**WHAT THE TASK REQUIRES:** Lines before the one containing "match on all" are not wanted; restate the rest below word for word, through the last line, but drop any pictures.

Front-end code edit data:

■ ■ ■

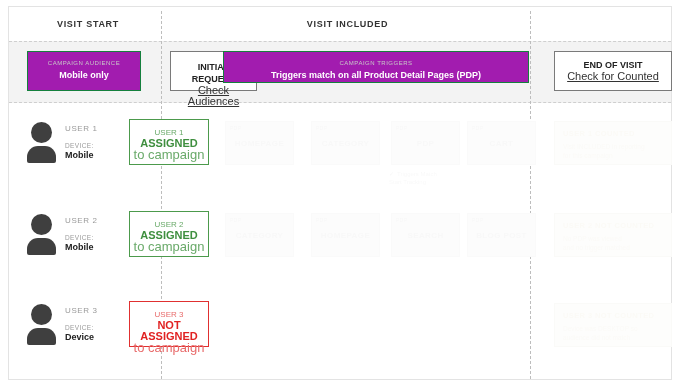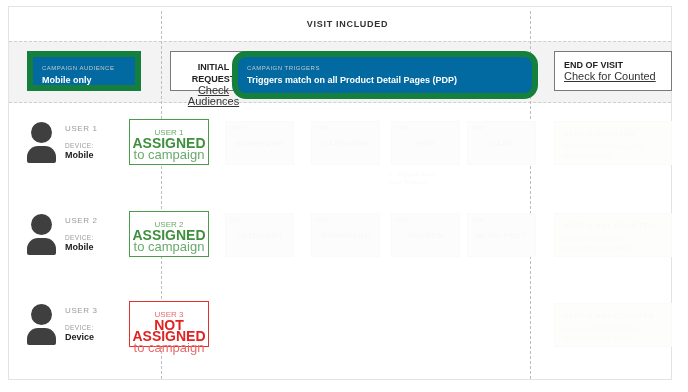"VISIT START" div.col-title { html: none -> <div>VISIT START</div> }
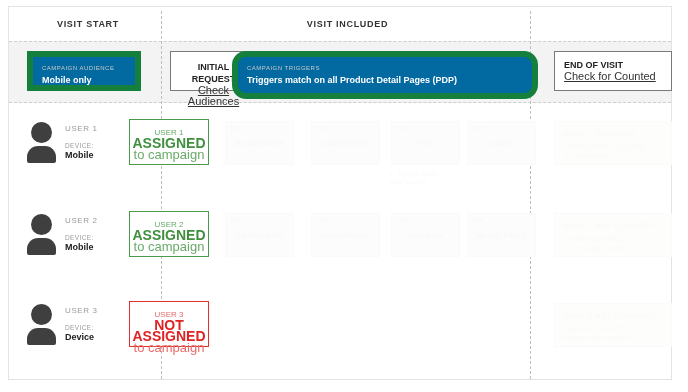"END OF VISIT" .chip.endvisit { text-align: none -> center }
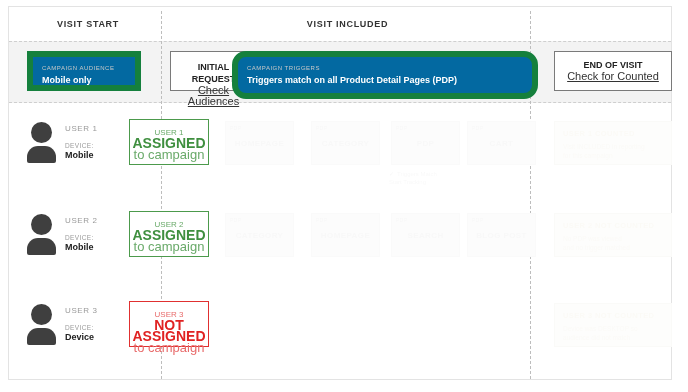"Mobile only" .chip.dark { background: #0369a1 -> #a21caf; border: 6px solid #15803d -> 1px solid #15803d; text-align: none -> center }
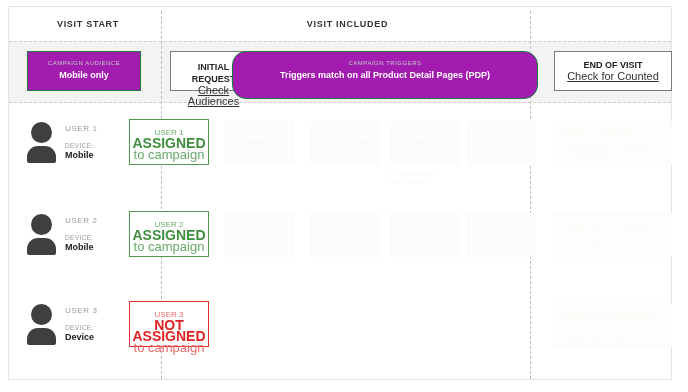"Triggers match on all Product" .chip.triggers { border-radius: 14px -> none; height: 48px -> 32px; left: 223px -> 214px }
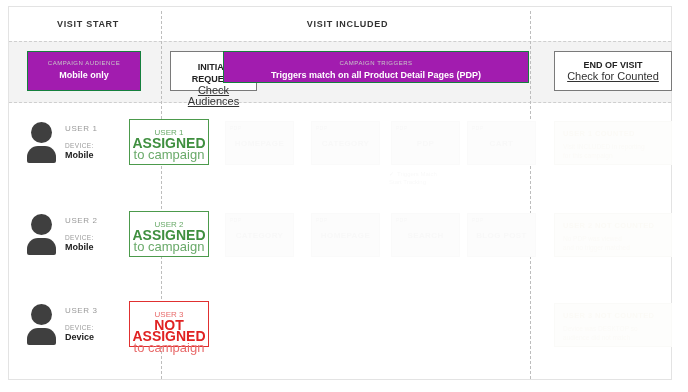"ASSIGNED" .status-box .sl2 { font-size: 14px -> 11px }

■ ■ ■

**TASK RESPONSE:**
"Triggers match on all Product" .chip.triggers { border-radius: 14px -> none; height: 48px -> 32px; left: 223px -> 214px }
"ASSIGNED" .status-box .sl2 { font-size: 14px -> 11px }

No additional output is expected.